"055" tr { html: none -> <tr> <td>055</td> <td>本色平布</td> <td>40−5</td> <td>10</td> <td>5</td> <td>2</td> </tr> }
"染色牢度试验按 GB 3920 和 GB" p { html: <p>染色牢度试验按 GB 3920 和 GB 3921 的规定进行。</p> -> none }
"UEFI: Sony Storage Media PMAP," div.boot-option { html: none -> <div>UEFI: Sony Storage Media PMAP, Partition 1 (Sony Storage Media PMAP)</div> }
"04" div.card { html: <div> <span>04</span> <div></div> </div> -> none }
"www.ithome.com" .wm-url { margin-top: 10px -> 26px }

○ ○ ○ ○

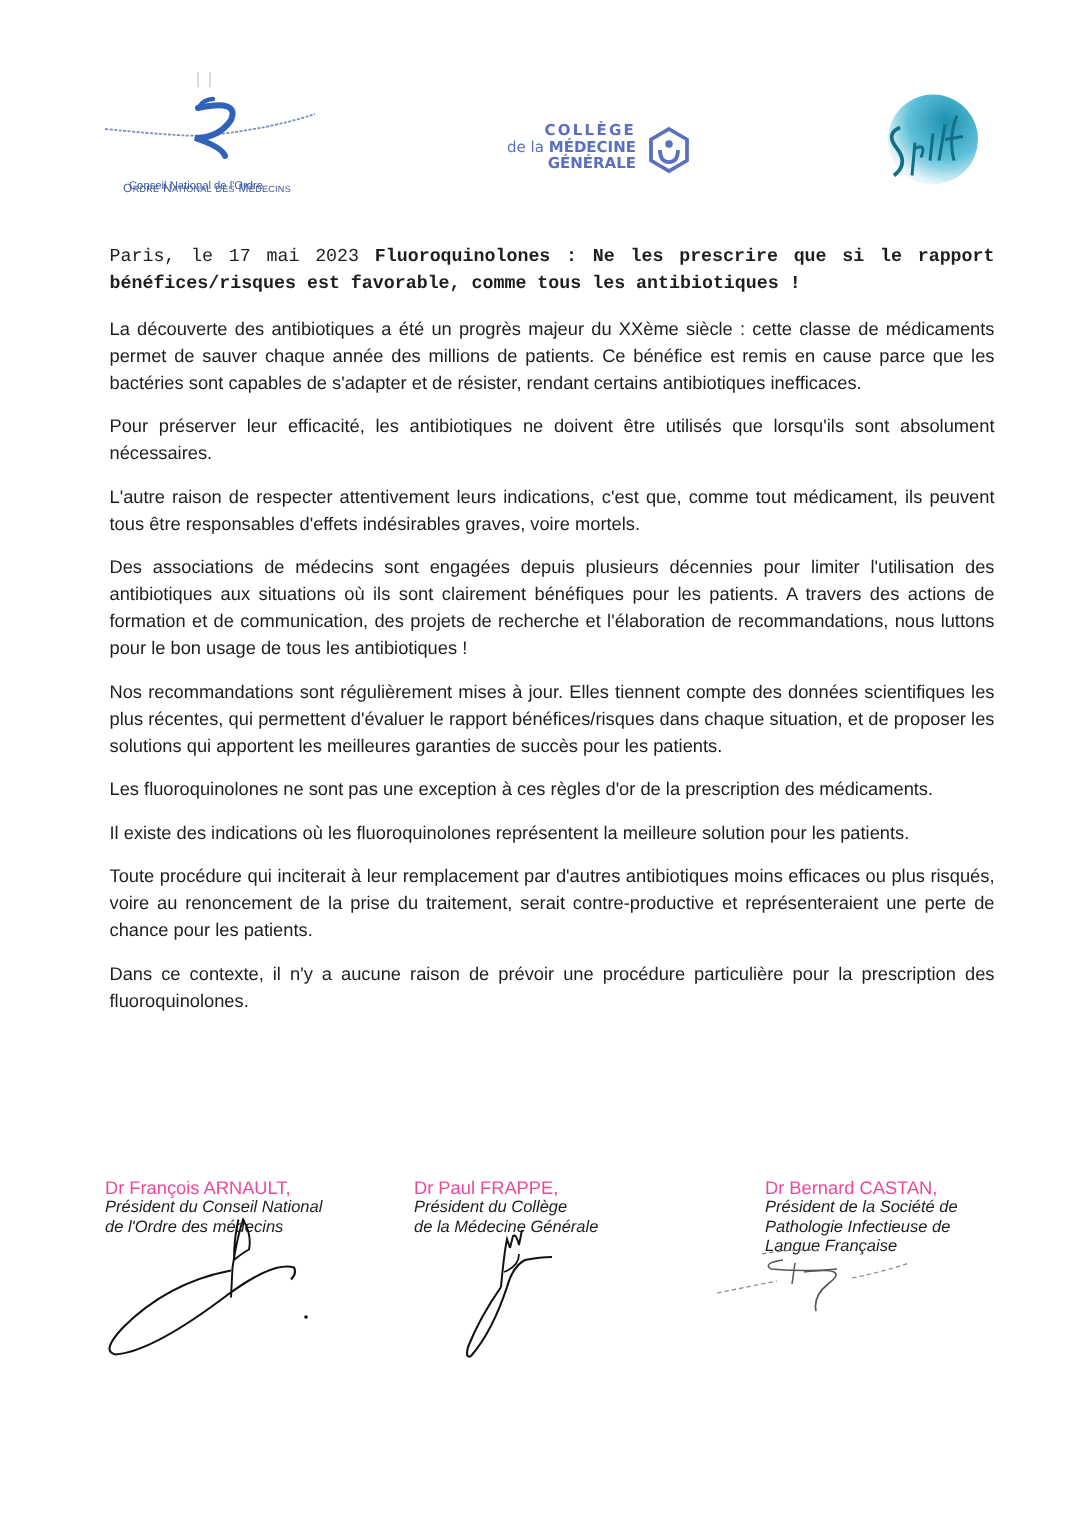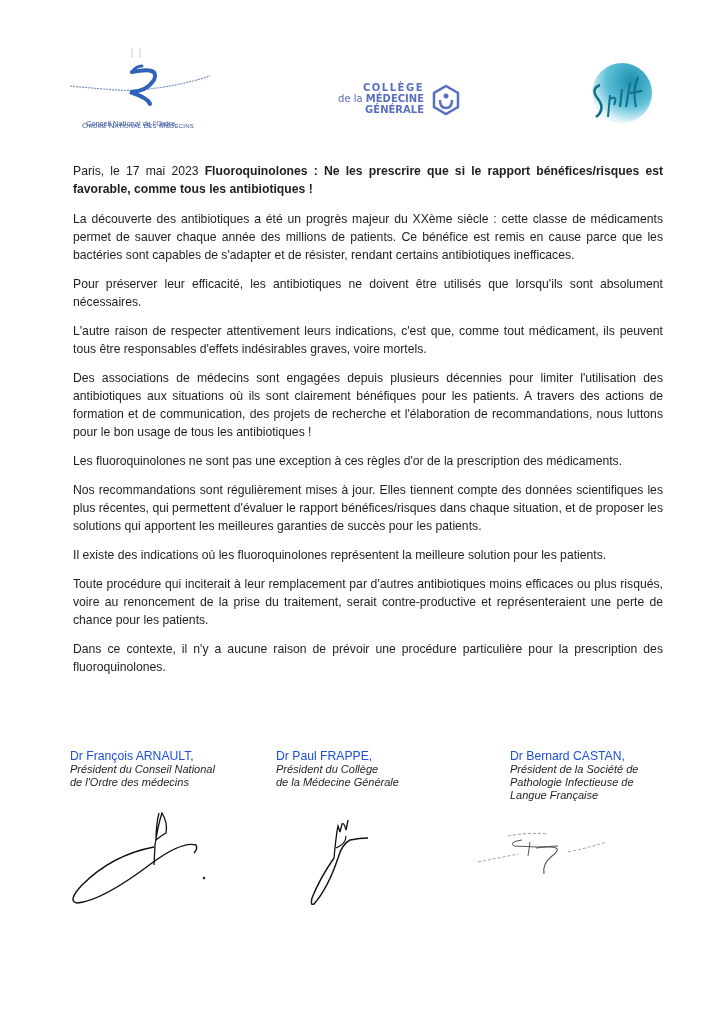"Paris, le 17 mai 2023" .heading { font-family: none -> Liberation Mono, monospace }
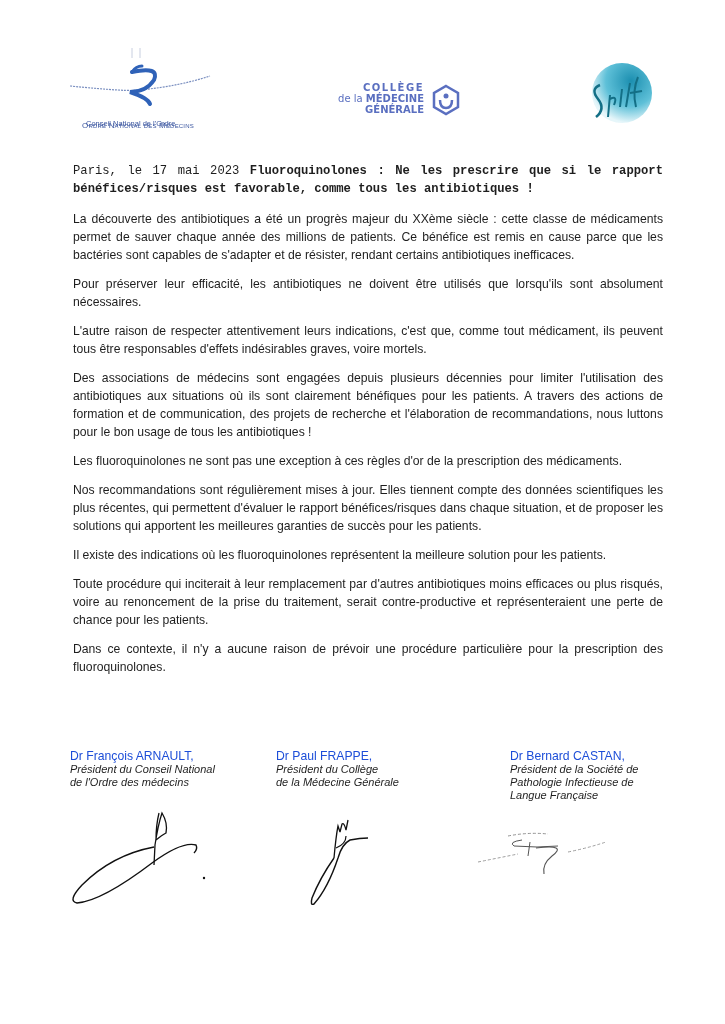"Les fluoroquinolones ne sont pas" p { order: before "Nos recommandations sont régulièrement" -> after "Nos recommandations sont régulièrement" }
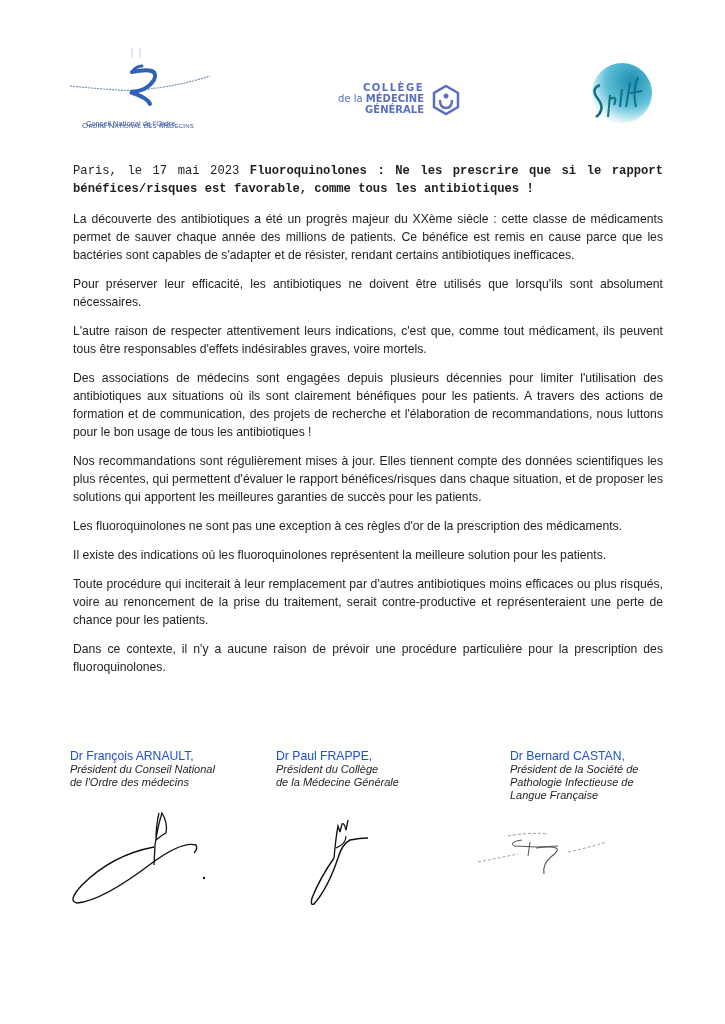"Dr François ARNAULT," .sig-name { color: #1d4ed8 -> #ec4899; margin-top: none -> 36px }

○ ○ ○ ○

Work task — Without the pictures, set down the lines above from the line with "fluoroquinolones ne sont" up to and including the line with "color: #1d4ed8 ->" exactly as they stand.

Response box —
"Les fluoroquinolones ne sont pas" p { order: before "Nos recommandations sont régulièrement" -> after "Nos recommandations sont régulièrement" }
"Dr François ARNAULT," .sig-name { color: #1d4ed8 -> #ec4899; margin-top: none -> 36px }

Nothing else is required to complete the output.